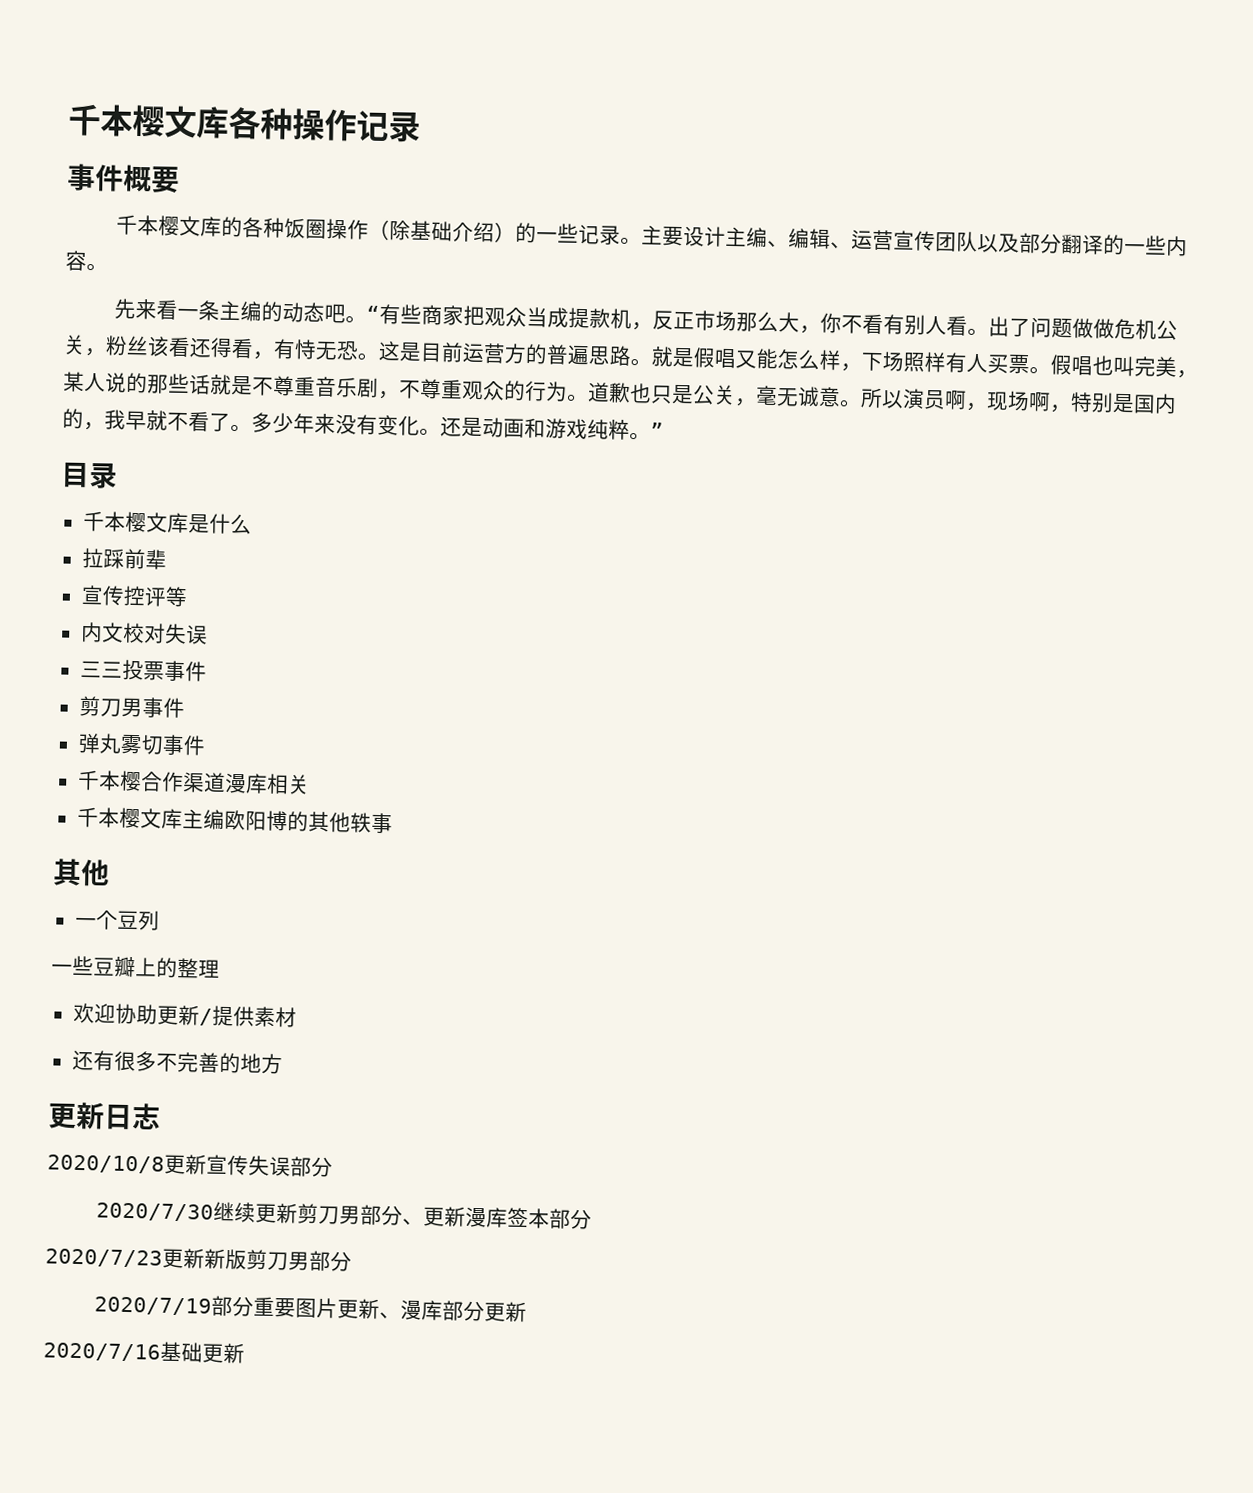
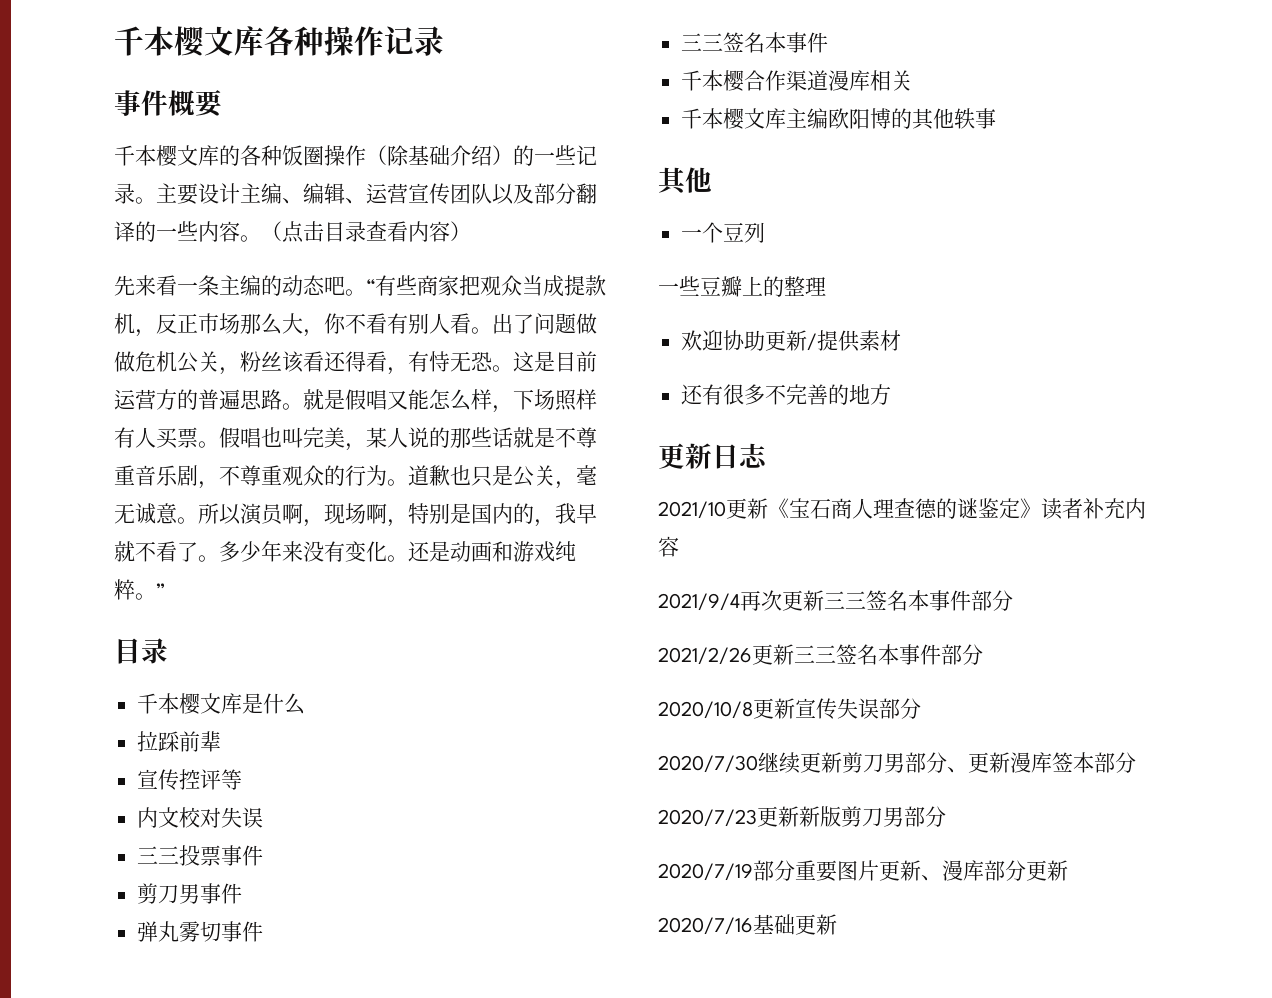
+ （点击目录查看内容）
  弹丸雾切事件
+ 三三签名本事件
+ 2021/10更新《宝石商人理查德的谜鉴定》读者补充内容
+ 2021/9/4再次更新三三签名本事件部分
+ 2021/2/26更新三三签名本事件部分

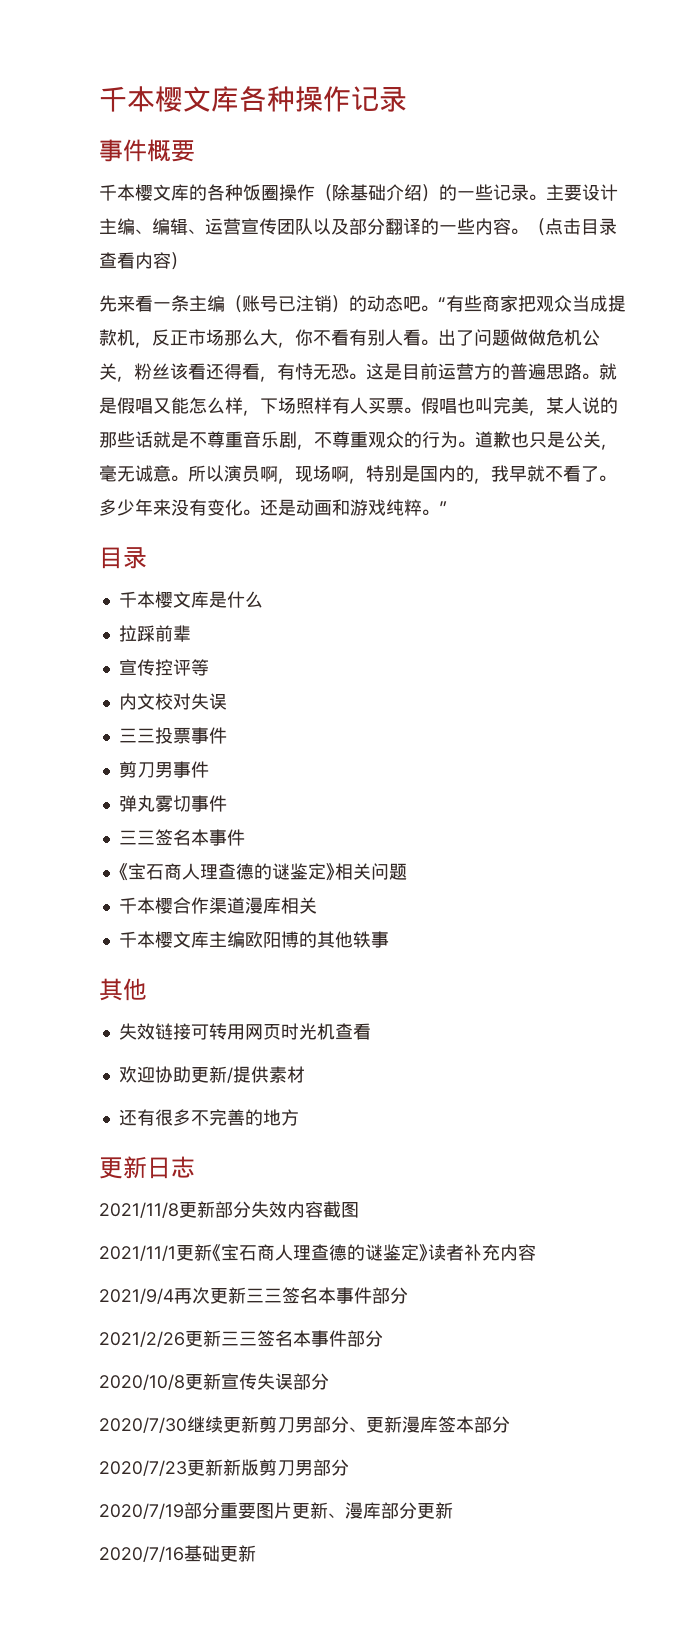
- 先来看一条主编的动态吧。
+ 先来看一条主编（账号已注销）的动态吧。
+ 《宝石商人理查德的谜鉴定》相关问题
- 一个豆列
- 一些豆瓣上的整理
+ 失效链接可转用网页时光机查看
- 2021/10更新《宝石商人理查德的谜鉴定》读者补充内容
+ 2021/11/8更新部分失效内容截图
+ 2021/11/1更新《宝石商人理查德的谜鉴定》读者补充内容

Task: What lines in the data include the string "宝石商人理查德的谜鉴定"? Copy each one.

Written response:
+ 2021/10更新《宝石商人理查德的谜鉴定》读者补充内容
+ 《宝石商人理查德的谜鉴定》相关问题
- 2021/10更新《宝石商人理查德的谜鉴定》读者补充内容
+ 2021/11/1更新《宝石商人理查德的谜鉴定》读者补充内容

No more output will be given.